Il en va de même pour les graisses, dont les plus bénéfiques sont les graisses végétales, tandis que les graisses animales n'apportent aucun bénéfice à l'organisme. Par conséquent, l’alimentation doit contenir des huiles végétales ; on les trouve dans les noix, les graines et les avocats.

Maintenant, le point clé est de savoir combien de calories une personne doit consommer par jour pour perdre du poids et d’où elles doivent provenir. Après tout, vous pouvez, par exemple, manger 1 500 kcal avec des légumes, des fruits et des céréales tout en vous sentant bien et perdre du poids, ou manger moins de calories dans les fast-foods, les pâtisseries et autres aliments malsains tout en prenant du poids et en augmentant la graisse corporelle.

La morale est qu'il est important non seulement de calculer correctement le contenu calorique du régime, mais également d'en éliminer les aliments inutiles qui n'apportent aucun avantage. Cela ne peut être fait que si vous voyez clairement tout ce qui a été mangé récemment. Beaucoup de gens se plaignent de manger très peu et de ne pas perdre de poids. Refuser de manger n'est pas une issue à la situation ; il faut manger suffisamment pour ne pas ressentir une sensation constante de faim, mais pas pour trop manger.

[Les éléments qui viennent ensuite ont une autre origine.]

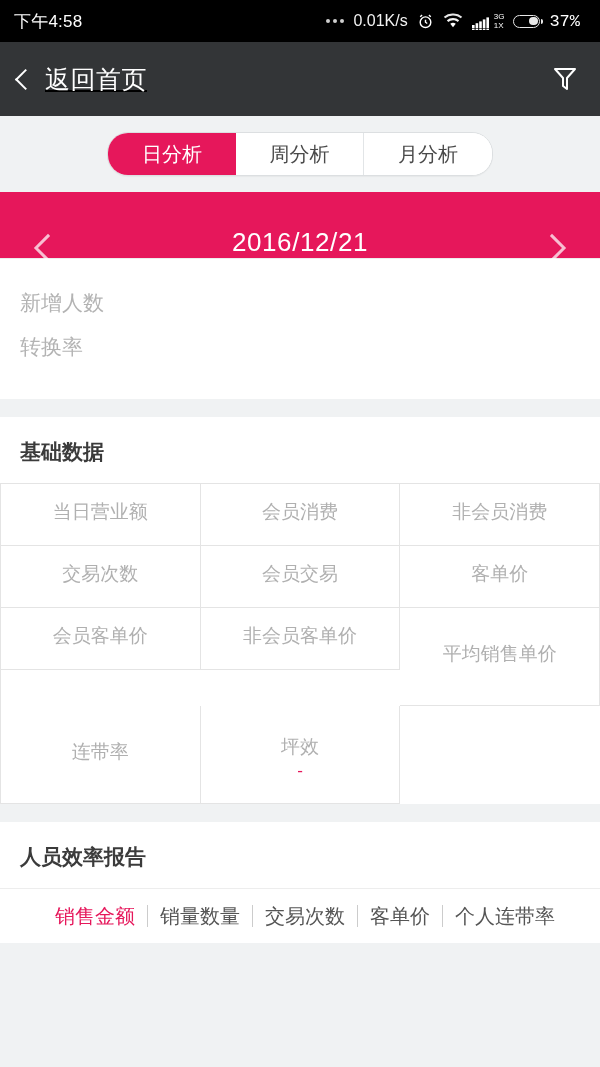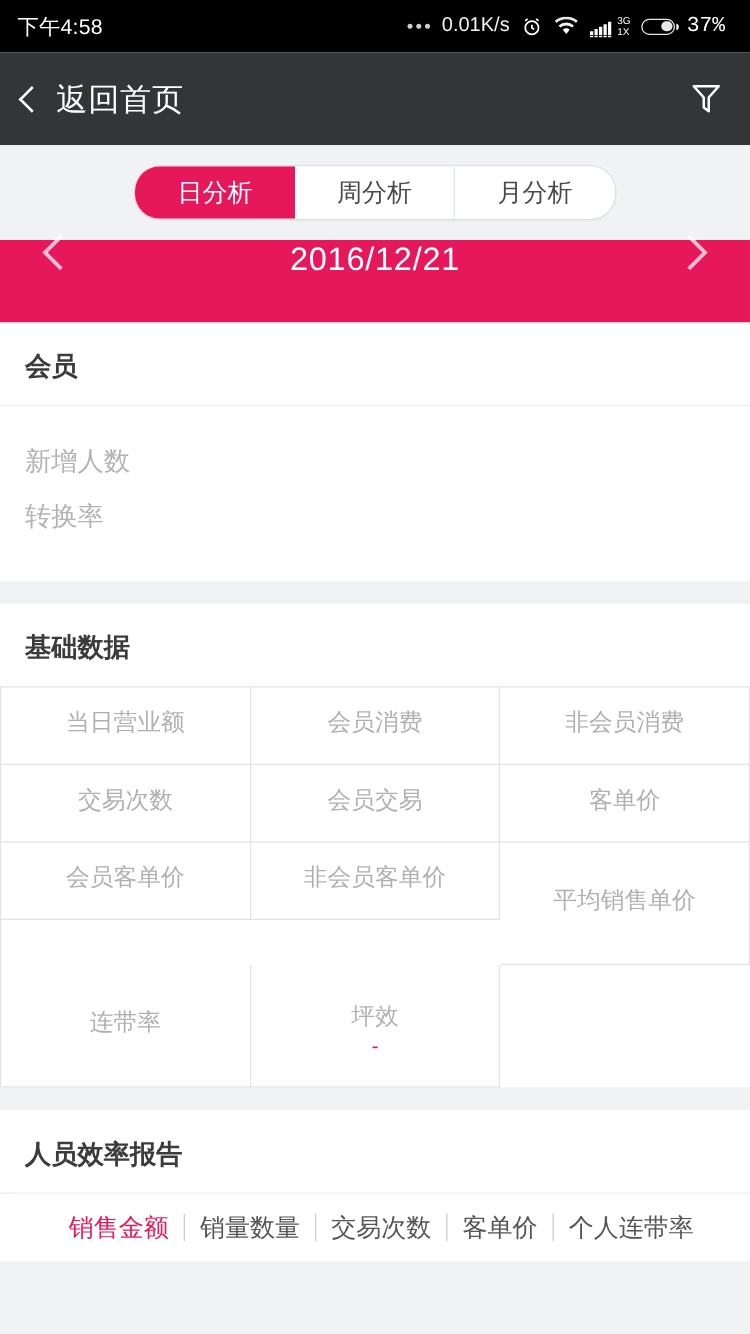--- a/index.html
+++ b/index.html
@@ -84,6 +84,7 @@
     align-items: center;
     padding: 0 22px 0 18px;
     box-sizing: border-box;
+    text-decoration: underline;
   }
   .nav-back {
     display: flex;

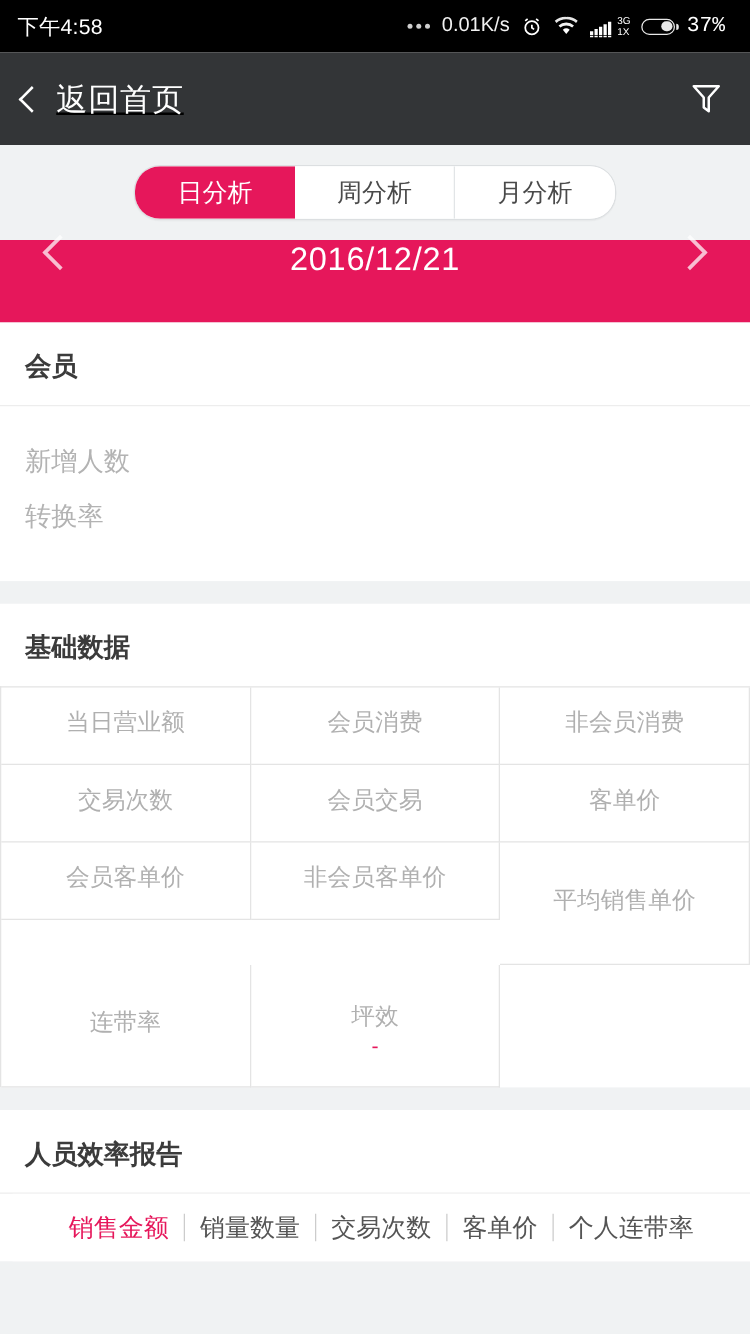--- a/index.html
+++ b/index.html
@@ -153,7 +153,7 @@
     height: 66px;
     background: #e6175b;
     display: flex;
-    align-items: flex-start;
+    align-items: flex-end;
     justify-content: space-between;
     padding: 0 38px;
     box-sizing: border-box;

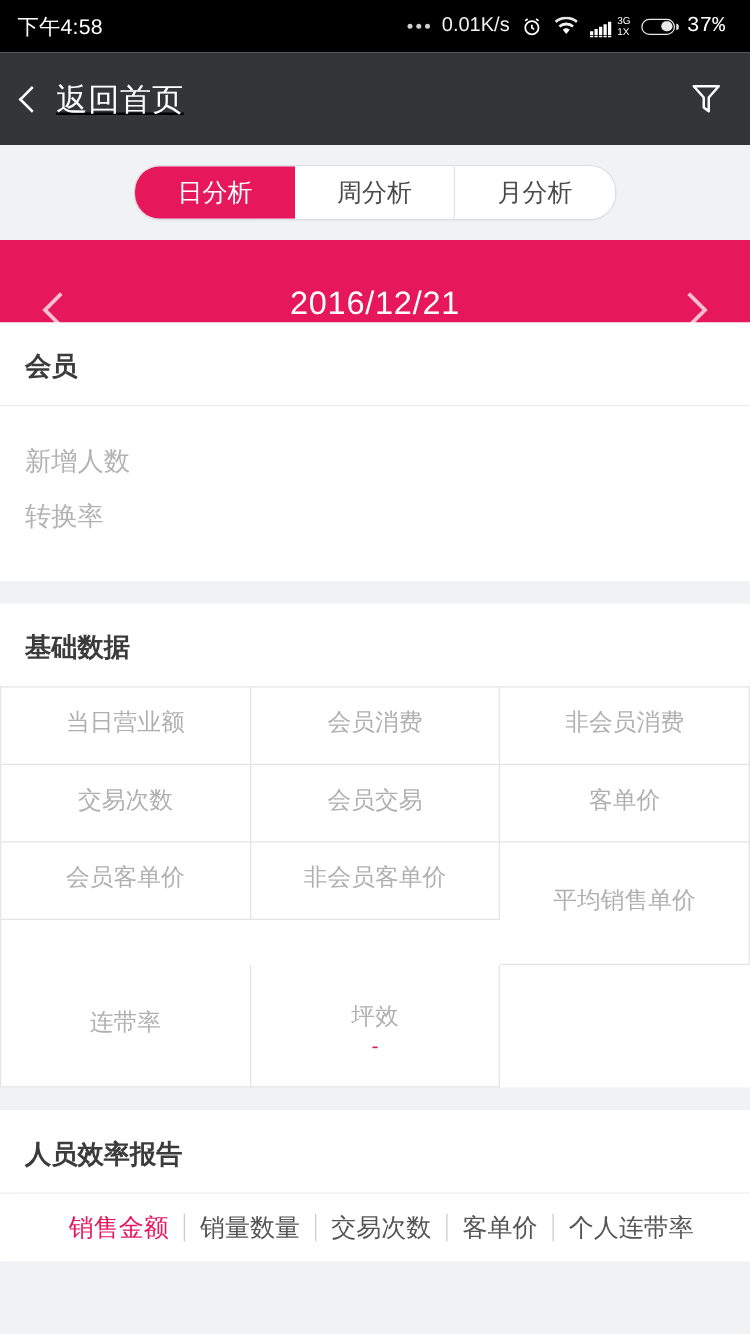--- a/index.html
+++ b/index.html
@@ -331,7 +331,6 @@
 </div>
 
 <div class="card">
-  <div class="section-title">会员</div>
   <div class="hr"></div>
   <div class="member-body">
     <div class="member-row">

Ainsi, si vous déterminez aussi précisément que possible le nombre de calories qu'une personne devrait consommer par jour, vous pouvez facilement créer vous-même un programme d'alimentation saine. Il n'est pas difficile de trouver la teneur en calories de chaque produit, ou cette information se trouve sur l'emballage. Il n'est pas nécessaire de faire un régime et de se limiter en nutrition, il suffit de passer à des aliments sains et sains : légumes, fruits, produits laitiers allégés, viande et poisson, fruits de mer.

Nous pouvons maintenant déterminer combien de calories une personne devrait consommer par jour. Les besoins quotidiens de chacun sont individuels ; il suffit de les déterminer vous-même, après quoi vous pourrez ajuster votre menu. Et il n’est pas nécessaire de consulter un spécialiste, à moins bien sûr que la cause de l’excès de poids soit liée à une mauvaise alimentation. Mais il ne faut pas réduire brusquement et significativement son apport calorique ; le processus de perte de poids est long et ne doit pas dépasser 1,5 à 2 kg par semaine.